WHAT YOU HAVE TO DO
Copy exactly the lines of the data below that run from the line holding "Захарова | Баллы практ. тур: 23 -> 25,3" through the line holding "Андреева | Баллы практ. тур: 6 -> 6,6", both ends included.
(AVAILABLE DATA begins)
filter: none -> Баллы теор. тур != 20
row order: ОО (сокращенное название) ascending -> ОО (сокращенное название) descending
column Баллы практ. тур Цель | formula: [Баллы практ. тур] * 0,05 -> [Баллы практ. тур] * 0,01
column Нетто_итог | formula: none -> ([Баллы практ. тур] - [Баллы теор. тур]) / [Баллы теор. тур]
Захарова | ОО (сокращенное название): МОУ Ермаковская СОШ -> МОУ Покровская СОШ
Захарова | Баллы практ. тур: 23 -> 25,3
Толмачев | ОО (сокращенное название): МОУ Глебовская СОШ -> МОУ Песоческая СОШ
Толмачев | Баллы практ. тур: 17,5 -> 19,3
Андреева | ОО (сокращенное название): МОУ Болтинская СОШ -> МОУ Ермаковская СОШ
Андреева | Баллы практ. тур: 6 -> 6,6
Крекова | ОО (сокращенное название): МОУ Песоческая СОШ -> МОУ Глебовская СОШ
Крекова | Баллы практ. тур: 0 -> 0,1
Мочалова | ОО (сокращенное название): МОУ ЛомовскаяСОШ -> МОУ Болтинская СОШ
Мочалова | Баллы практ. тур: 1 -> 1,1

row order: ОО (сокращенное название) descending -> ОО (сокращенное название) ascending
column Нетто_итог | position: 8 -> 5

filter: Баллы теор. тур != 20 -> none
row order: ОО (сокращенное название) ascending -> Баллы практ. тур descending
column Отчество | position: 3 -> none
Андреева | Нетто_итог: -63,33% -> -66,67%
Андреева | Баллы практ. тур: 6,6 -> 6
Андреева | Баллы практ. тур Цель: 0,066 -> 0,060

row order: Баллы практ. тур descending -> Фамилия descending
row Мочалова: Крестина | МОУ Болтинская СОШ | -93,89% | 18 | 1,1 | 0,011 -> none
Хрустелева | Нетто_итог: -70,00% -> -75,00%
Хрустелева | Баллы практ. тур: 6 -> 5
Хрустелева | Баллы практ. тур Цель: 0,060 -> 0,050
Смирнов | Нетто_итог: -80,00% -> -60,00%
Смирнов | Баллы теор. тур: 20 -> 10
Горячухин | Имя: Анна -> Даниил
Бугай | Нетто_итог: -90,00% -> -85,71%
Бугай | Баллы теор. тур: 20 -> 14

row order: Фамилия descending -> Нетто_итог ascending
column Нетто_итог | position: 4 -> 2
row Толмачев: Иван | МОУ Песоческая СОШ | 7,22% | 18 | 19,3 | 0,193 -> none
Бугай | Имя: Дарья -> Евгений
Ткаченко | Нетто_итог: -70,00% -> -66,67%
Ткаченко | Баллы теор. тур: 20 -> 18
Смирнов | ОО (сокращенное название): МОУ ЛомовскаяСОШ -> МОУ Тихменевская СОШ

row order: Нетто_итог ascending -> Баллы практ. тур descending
(AVAILABLE DATA ends)
(AVAILABLE DATA begins)
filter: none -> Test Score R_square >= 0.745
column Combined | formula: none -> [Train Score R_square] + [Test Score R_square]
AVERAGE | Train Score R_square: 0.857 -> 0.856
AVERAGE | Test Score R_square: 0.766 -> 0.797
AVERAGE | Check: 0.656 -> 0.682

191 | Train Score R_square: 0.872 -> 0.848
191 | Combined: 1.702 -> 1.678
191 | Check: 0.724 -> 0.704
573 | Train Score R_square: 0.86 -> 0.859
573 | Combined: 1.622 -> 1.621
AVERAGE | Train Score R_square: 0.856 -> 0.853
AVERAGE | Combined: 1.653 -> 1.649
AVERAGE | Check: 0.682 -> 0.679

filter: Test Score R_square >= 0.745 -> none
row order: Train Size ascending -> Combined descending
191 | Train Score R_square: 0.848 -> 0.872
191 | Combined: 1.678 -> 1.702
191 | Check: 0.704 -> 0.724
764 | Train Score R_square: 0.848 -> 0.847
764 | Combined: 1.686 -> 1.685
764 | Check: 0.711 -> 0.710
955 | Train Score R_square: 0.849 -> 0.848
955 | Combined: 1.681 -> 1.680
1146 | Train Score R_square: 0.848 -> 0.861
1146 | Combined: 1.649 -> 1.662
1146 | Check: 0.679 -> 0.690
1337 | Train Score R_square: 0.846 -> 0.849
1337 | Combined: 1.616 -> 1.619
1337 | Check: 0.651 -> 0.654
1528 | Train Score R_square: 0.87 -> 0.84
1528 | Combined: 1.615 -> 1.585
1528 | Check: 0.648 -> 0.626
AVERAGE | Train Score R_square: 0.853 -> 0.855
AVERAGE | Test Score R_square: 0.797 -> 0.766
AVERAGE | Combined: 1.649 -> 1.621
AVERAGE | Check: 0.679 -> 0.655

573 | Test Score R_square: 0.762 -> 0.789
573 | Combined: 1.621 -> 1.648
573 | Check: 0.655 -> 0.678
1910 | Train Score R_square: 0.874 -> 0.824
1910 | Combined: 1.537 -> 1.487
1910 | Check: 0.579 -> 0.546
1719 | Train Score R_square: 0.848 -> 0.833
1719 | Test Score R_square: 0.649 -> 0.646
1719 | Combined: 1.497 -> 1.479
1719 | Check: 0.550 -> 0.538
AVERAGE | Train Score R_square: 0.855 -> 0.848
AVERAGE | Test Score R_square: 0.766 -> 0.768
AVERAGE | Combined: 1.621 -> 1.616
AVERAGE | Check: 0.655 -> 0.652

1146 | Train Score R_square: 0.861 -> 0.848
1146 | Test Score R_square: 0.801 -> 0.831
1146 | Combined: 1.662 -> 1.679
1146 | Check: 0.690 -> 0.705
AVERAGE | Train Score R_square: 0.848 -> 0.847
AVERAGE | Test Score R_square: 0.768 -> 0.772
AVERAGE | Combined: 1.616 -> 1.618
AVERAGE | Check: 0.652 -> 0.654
(AVAILABLE DATA ends)
RESULT BELOW
Захарова | Баллы практ. тур: 23 -> 25,3
Толмачев | ОО (сокращенное название): МОУ Глебовская СОШ -> МОУ Песоческая СОШ
Толмачев | Баллы практ. тур: 17,5 -> 19,3
Андреева | ОО (сокращенное название): МОУ Болтинская СОШ -> МОУ Ермаковская СОШ
Андреева | Баллы практ. тур: 6 -> 6,6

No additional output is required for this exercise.